Por Joana Gorjão Henriques ,

Uma quinta que data do século XVII é hoje refúgio para turistas - e lugar de criação para artistas. Tudo em família no Pico do Refúgio, em São Miguel.

Há o enorme desenho de uma mulher nua, de costas, numa das paredes, a reproduzir uma obra da escultora Luísa Constantina. Os próprios janelões desenham a paisagem ao fundo, com o verde verdíssimo da relva, a piscina, as árvores, e uma estrada em terra batida que vai levar-nos à casa principal. 

Aqui na recepção espalham-se obras de vários artistas contemporâneos: uma escultura de Miguel Palma que recria as crateras de um vulcão, uma fotografia de António Júlio Duarte que faz um grande plano da terra laranja e vulcânica dos Açores, um quadro que é outra fotografia de um satélite de Márcio Vilela, artista brasileiro que está a fazer um projecto sobre este tópico. Olhe-se, então, para o alto: no tecto está pendurado o candeeiro dos designers João Abreu Valente, Maria Pita Guerreiro e Dion Soethoudt, os primeiros a inaugurar o programa de residências artísticas do Pico do Refúgio, em Janeiro de 2015.  

A descrição podia levar-nos a pensar que estamos a falar de uma galeria ou de um centro de artes, mas não — o Pico do Refúgio é um turismo rural com casas de campo para alugar, em Rabo de Peixe, ilha de São Miguel, Açores. 

A quinta está nas mãos da família do actual proprietário, Bernardo Brito e Abreu, desde início do século XVII. Há a casa principal que serviu como forte de milícias e posto de vigia da costa Norte — estão lá os canhões a apontar para os eventuais piratas — mas a maioria dos alojamentos ficam na zona que serviu de fábrica de chá. Até chegar ao que é hoje, a quinta foi várias coisas ao longo do tempo: no século XVIII a família dedicou-se à laranja, só que em meados do século seguinte uma epidemia matou o laranjal e mudaram, então, para o chá, que produziram até aos anos 1950. 

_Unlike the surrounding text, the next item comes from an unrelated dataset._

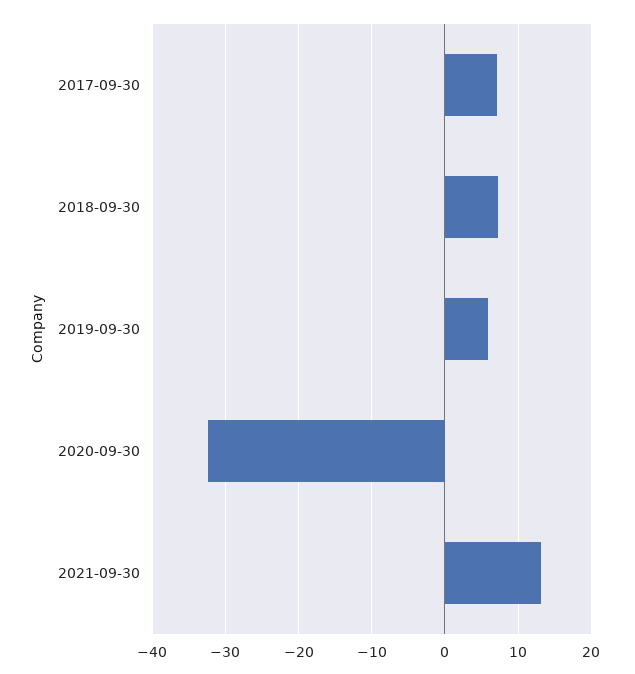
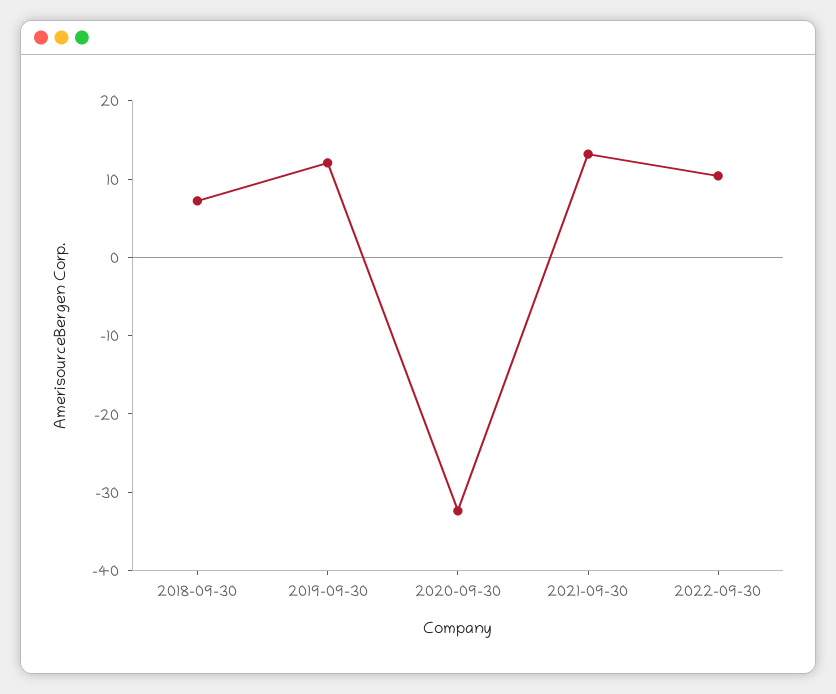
2017-09-30: 7 -> none
2019-09-30: 6 -> 12
2022-09-30: none -> 10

A história do Pico do Refúgio é uma história de família, e isso sente-se na forma como Bernardo Brito e Abreu fala. Até as residências artísticas foram inspiradas na memória que tinha dos tempos em que a mãe, escultora, professora na Universidade de Belas Artes de Lisboa, levava para lá artistas. É, aliás, da mãe Luísa Constantina (1941-1990) o desenho na parede da sala de recepção. Também o bisavô, Luís Bernardo Ataíde (1883-1955), etnógrafo e fundador do Museu Carlos Machado, de Ponta Delgada, era artista — pintor “impressionista” e escritor. O Pico do Refúgio servia-lhe de casa de férias — porém, a mãe, e o próprio Bernardo até ter oito anos, viveram lá. Mudaram-se mais tarde para Lisboa e para Nova Iorque durante alguns anos. Nessa altura, Luísa Constantina trazia muitos artistas aos Açores durante as férias, e chegou a fazer um simpósio sobre basalto, com cinco escultores, entre eles o japonês Minoru Niizuma (1930-1998). 

Depois havia os verões em que convidava alunos e outros artistas para ali ficarem em residências a criar. Foi assim que nasceu a ideia de fazer do local o que é hoje. “Começou com a vontade de ter mais obras de arte”, conta. “Fizemos uma primeira residência muito experimental, com três designers de equipamento que foram lá desenhar móveis, candeeiros, etc. [João Abreu Valente, Maria Pita Guerreiro e Dion Soethoudt]. Descobrimos depois que havia um enorme número de pessoas que queriam desenvolver projectos nos Açores”, acrescenta o dono.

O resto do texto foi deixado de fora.